YOUR OBJECTIVE. Give the number of lines in the records below that include "fasteners", and nothing more.
═══ MATERIAL PROVIDED ═══
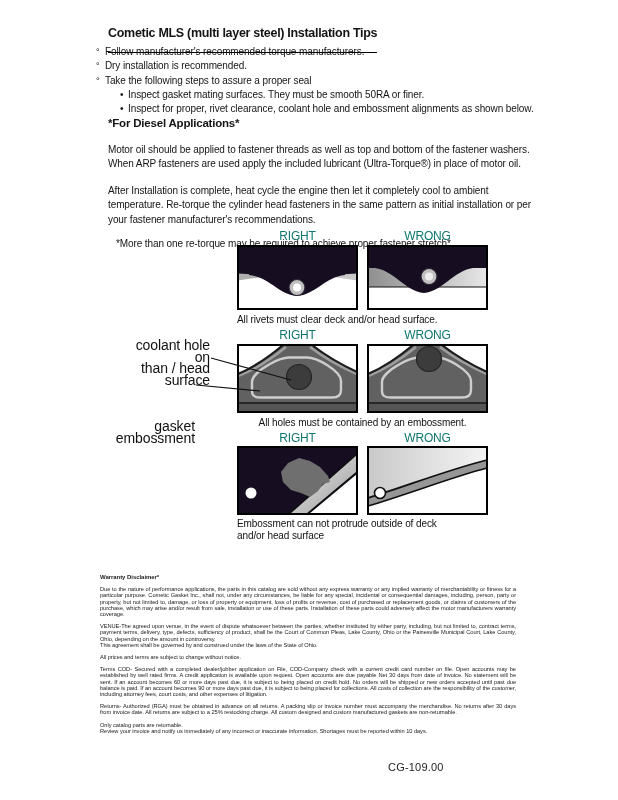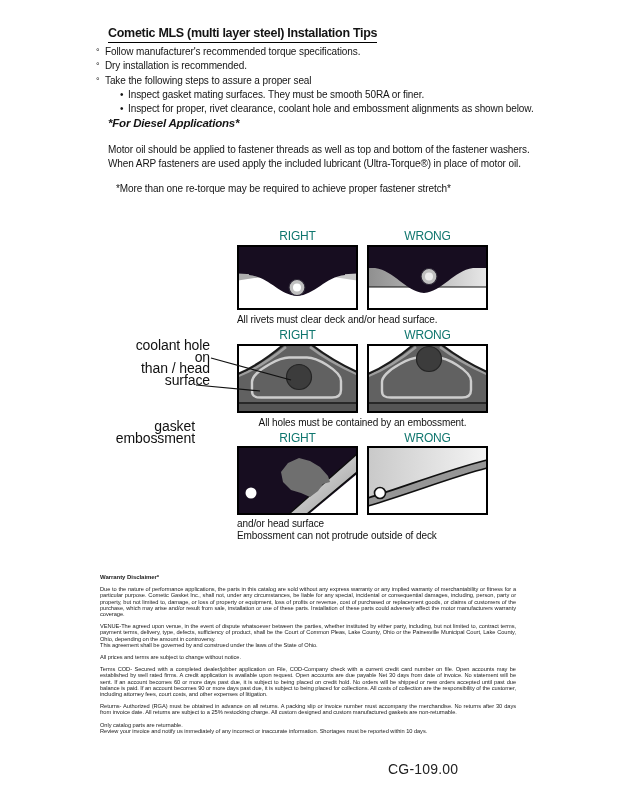--- a/index.html
+++ b/index.html
@@ -7,7 +7,7 @@
   .page{position:relative;width:618px;height:800px;background:#fff;overflow:hidden;}
 
   .title{position:absolute;left:108px;top:26px;font-size:12.5px;font-weight:bold;letter-spacing:-0.3px;
-         border-bottom:1.5px solid #000;padding-bottom:2px;width:max-content;}
+         border-bottom:1.5px solid #000;padding-bottom:12px;width:max-content;}
 
   .bullets{position:absolute;left:96px;top:45px;width:480px;font-size:10px;line-height:14.3px;letter-spacing:-0.1px;}
   .b-row{display:flex;align-items:flex-start;}

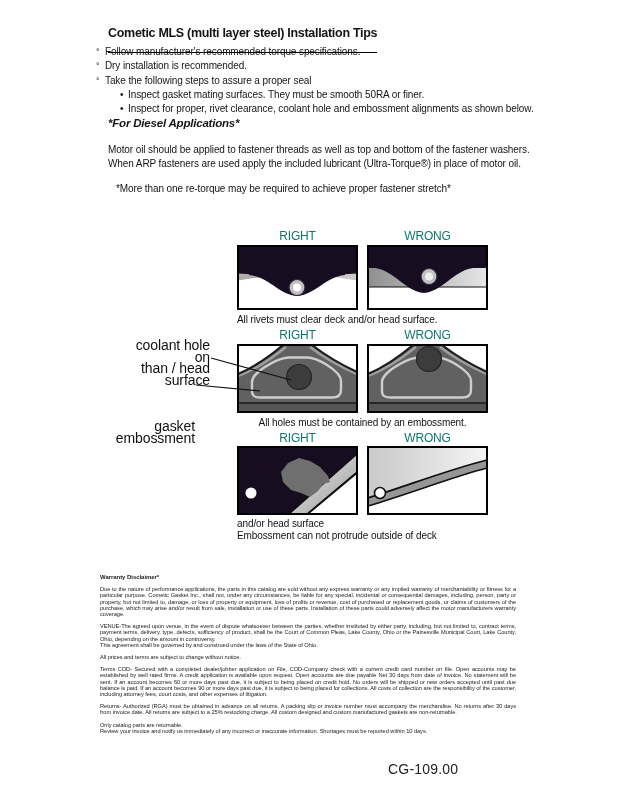--- a/index.html
+++ b/index.html
@@ -47,7 +47,7 @@
   <div class="bullets">
     <div class="b-row">
       <span class="b-mark">°</span>
-      <span>Follow manufacturer's recommended torque specifications.</span>
+      <span>Follow manufacturer's recommended torque manufacturers.</span>
     </div>
     <div class="b-row">
       <span class="b-mark">°</span>

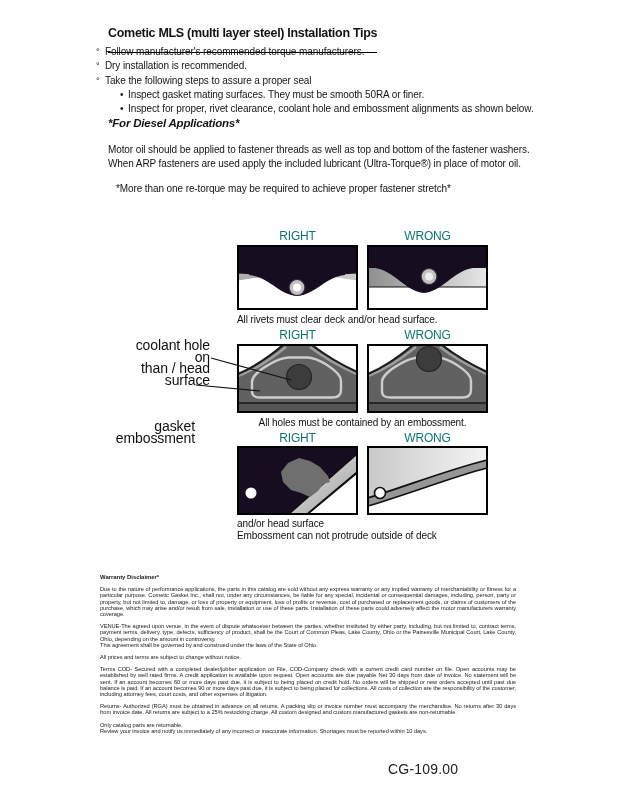--- a/index.html
+++ b/index.html
@@ -16,7 +16,7 @@
   .b-row.sub .b-mark{width:8px;flex:0 0 8px;font-size:10px;}
 
   .diesel{position:absolute;left:108px;top:116px;width:436px;font-size:10px;line-height:14.5px;letter-spacing:-0.1px;}
-  .diesel h2{font-size:11.5px;font-weight:bold;margin:0 0 7px 0;letter-spacing:-0.2px;font-style:italic;}
+  .diesel h2{font-size:11.5px;font-weight:bold;margin:0 0 7px 0;letter-spacing:-0.2px;}
   .diesel p{margin:12px 0 10px 0;}
   .diesel p.note{margin:8px;}
 

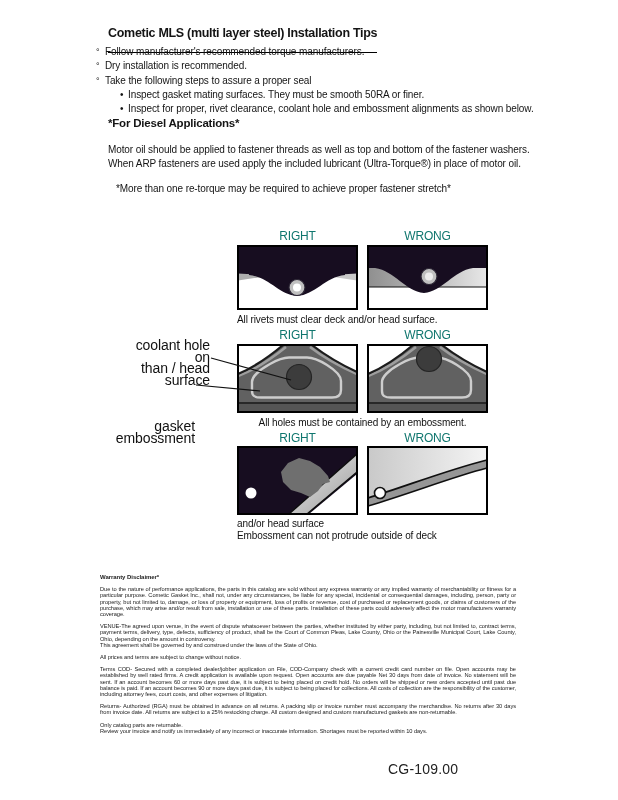--- a/index.html
+++ b/index.html
@@ -70,6 +70,7 @@
   <div class="diesel">
     <h2>*For Diesel Applications*</h2>
     <p>Motor oil should be applied to fastener threads as well as top and bottom of the fastener washers. When ARP fasteners are used apply the included lubricant (Ultra-Torque®) in place of motor oil.</p>
+    <p>After Installation is complete, heat cycle the engine then let it completely cool to ambient temperature. Re-torque the cylinder head fasteners in the same pattern as initial installation or per your fastener manufacturer's recommendations.</p>
     <p class="note">*More than one re-torque may be required to achieve proper fastener stretch*</p>
   </div>
 

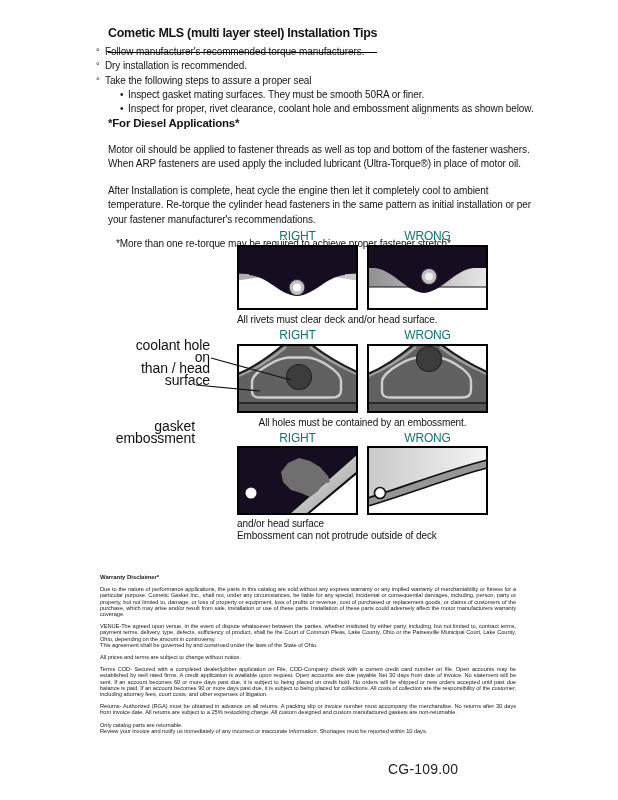--- a/index.html
+++ b/index.html
@@ -204,8 +204,8 @@
   </div>
 
   <div class="dcap" style="left:237px;top:518px;">
+    <div>Embossment can not protrude outside of deck</div>
     <div>and/or head surface</div>
-    <div>Embossment can not protrude outside of deck</div>
   </div>
 
   <div class="disclaimer">

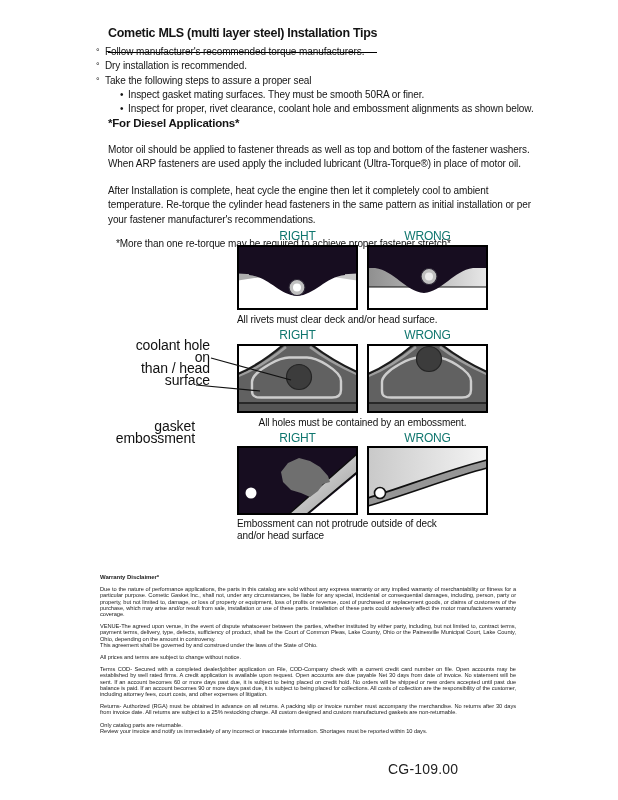--- a/index.html
+++ b/index.html
@@ -34,7 +34,7 @@
   .disclaimer p.cont{margin:0 0 0 0;}
   .disclaimer p.tight{margin:0;}
 
-  .footer-code{position:absolute;left:388px;top:761px;font-size:14px;letter-spacing:0.2px;color:#222;}
+  .footer-code{position:absolute;left:388px;top:761px;font-size:11px;letter-spacing:0.2px;color:#222;}
   svg{display:block;}
 </style>
 </head>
═══
RESPONSE AREA. 2